A testemunha CC é comercial e trabalhou para a Ré entre 2018 e 2020. Tinha ordenado base e recebia comissões. Entrava às 10h e não havia horário de saída.
Trabalhou com a Autora desde que entrou até que saiu. Eram as mesmas regras para toda a gente. A Autora estava grávida. Às vezes tinham que ficar na casa das pessoas até à meia noite. Tudo era marcado pelo Diretor Comercial: o Sr. FF. Tinham um contrato e passavam recibos. Durante os meses de confinamento, nada recebeu. Sabe que a Autora e o dono da empresa tiveram uma discussão. No dia seguinte, o Chefe disse que “quando uma laranja está podre num cesto, contamina as outras, mas eu tirei a laranja”. Ficou com a ideia de que a Autora tinha sido despedida. A empresa estava sempre a controlá-los pelo telemóvel. Nunca recebeu subsídio de férias e de natal. Teve formação quando entrou. Não foi certificada. Não podia vender a quem quisesse. Tiveram uma formação durante uma semana, entre as 10h e as 17h.
A testemunha HH é montador/ajustador de máquinas e trabalha para a Ré desde setembro de 2019. Cumpre horário das 10h às 19h. Assina o livro do ponto. Os prestadores de serviço não cumprem horário. Às vezes faltavam. A Autora ia a consultas médicas sem problema. Entrou como prestador de serviços e depois ficou “a contrato”. Quando era prestador de serviços não recebia subsídio de alimentação. Agora recebe. Não estava presente aquando da reunião final entre a Autora e a Ré e não sabe o que se passou em concreto, embora lhe tenha sido dito, pela testemunha anterior, que a Autora e o marido se tinham despedido.
A testemunha GG é técnico de vendas e faz vendas para a Ré desde 2018. É prestador de serviços. Só recebe comissões. Há outros prestadores que recebem um montante fixo acrescido de comissões. As comissões que aufere são de valor superior. Deram-lhe a escolher a modalidade que pretendia. Chegou a vender a particulares. Agora é a empresa que organiza e marca a hora com o cliente. Depois transmitem-lhe. Se não puder ir, pode ir outro vendedor ou reorganizam. Se faltar, avisa. Quando entrou teve formação com o Diretor Comercial durante 3 dias, entre as 14h e as 18h. Só vai à empresa uma vez por semana. A testemunha tem carro próprio. Acha que a Autora ia mais vezes à empresa, porque não tinha carro, mas ninguém a obrigava a ir.

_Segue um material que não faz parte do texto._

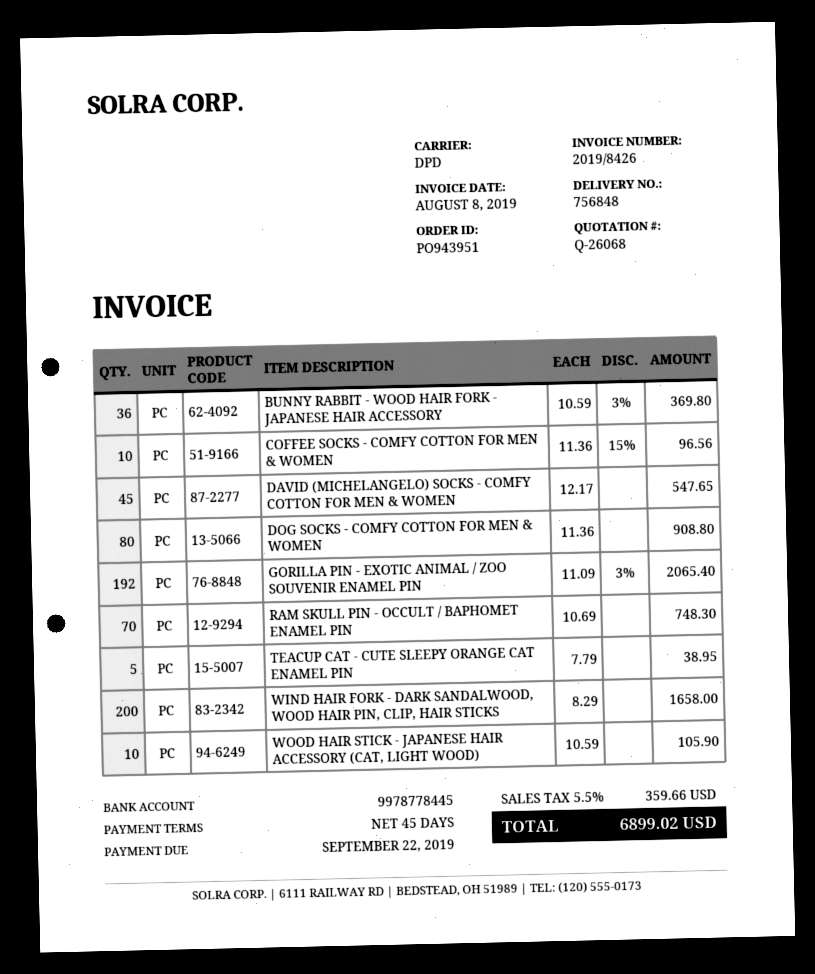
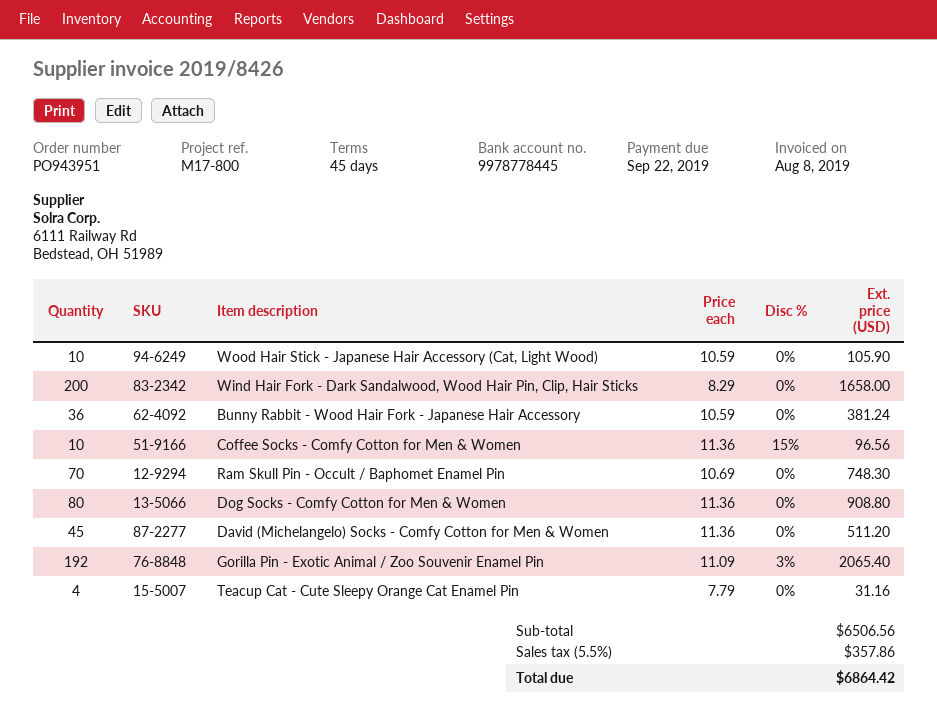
BUNNY RABBIT - WOOD HAIR FORK - JAPANESE HAIR ACCESSORY: 36 x 10.59 - 3% = 369.80 -> 36 x 10.59 = 381.24
DAVID (MICHELANGELO) SOCKS - COMFY COTTON FOR MEN & WOMEN: 45 x 12.17 = 547.65 -> 45 x 11.36 = 511.20
TEACUP CAT - CUTE SLEEPY ORANGE CAT ENAMEL PIN: 5 x 7.79 = 38.95 -> 4 x 7.79 = 31.16
tax: 5.5% = 359.66 -> 5.5% = 357.86
total: 6899.02 -> 6864.42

A testemunha II é comercial. Trabalhou para a Ré desde janeiro de 2019 a junho de 2020. Era prestadora de serviços. Na entrevista, o Sr. EE apresentou-lhe duas alternativas: só comissões, ou ajudas de custo mais comissões. Optou por esta segunda modalidade. Ia para a empresa de manhã. A empresa é que marcava com o cliente: havia 2 horários, o da manhã e o da tarde. A Autora, de início, fazia as tardes e noites. Depois, ficou grávida e passou a fazer as manhãs. Se não pudessem, trocavam entre si. Às 2ªs feiras reuniam-se todos da parte da manhã para repor o material e trocar ideias e experiências. Cada um seguia depois os seus horários. A Autora, quando fazia as tardes, começava depois de almoço. Se os clientes lhe indicassem outros clientes, comunicava à empresa para contactá-los. Nunca lhe descontaram nada, a não ser durante a pandemia, em que não recebeu as ajudas de custo. A empresa, nesse período ficou completamente fechada. Não recebia subsídio de férias, nem subsídio de natal, nem subsídio de alimentação. Nunca levou nenhuma justificação quando não podia. Tinha que avisar. A Autora teve que fazer um curso durante a gravidez e nunca ouviu dizer que ela tinha levado qualquer tipo de justificativo. Havia um dia da semana em que não podia trabalhar.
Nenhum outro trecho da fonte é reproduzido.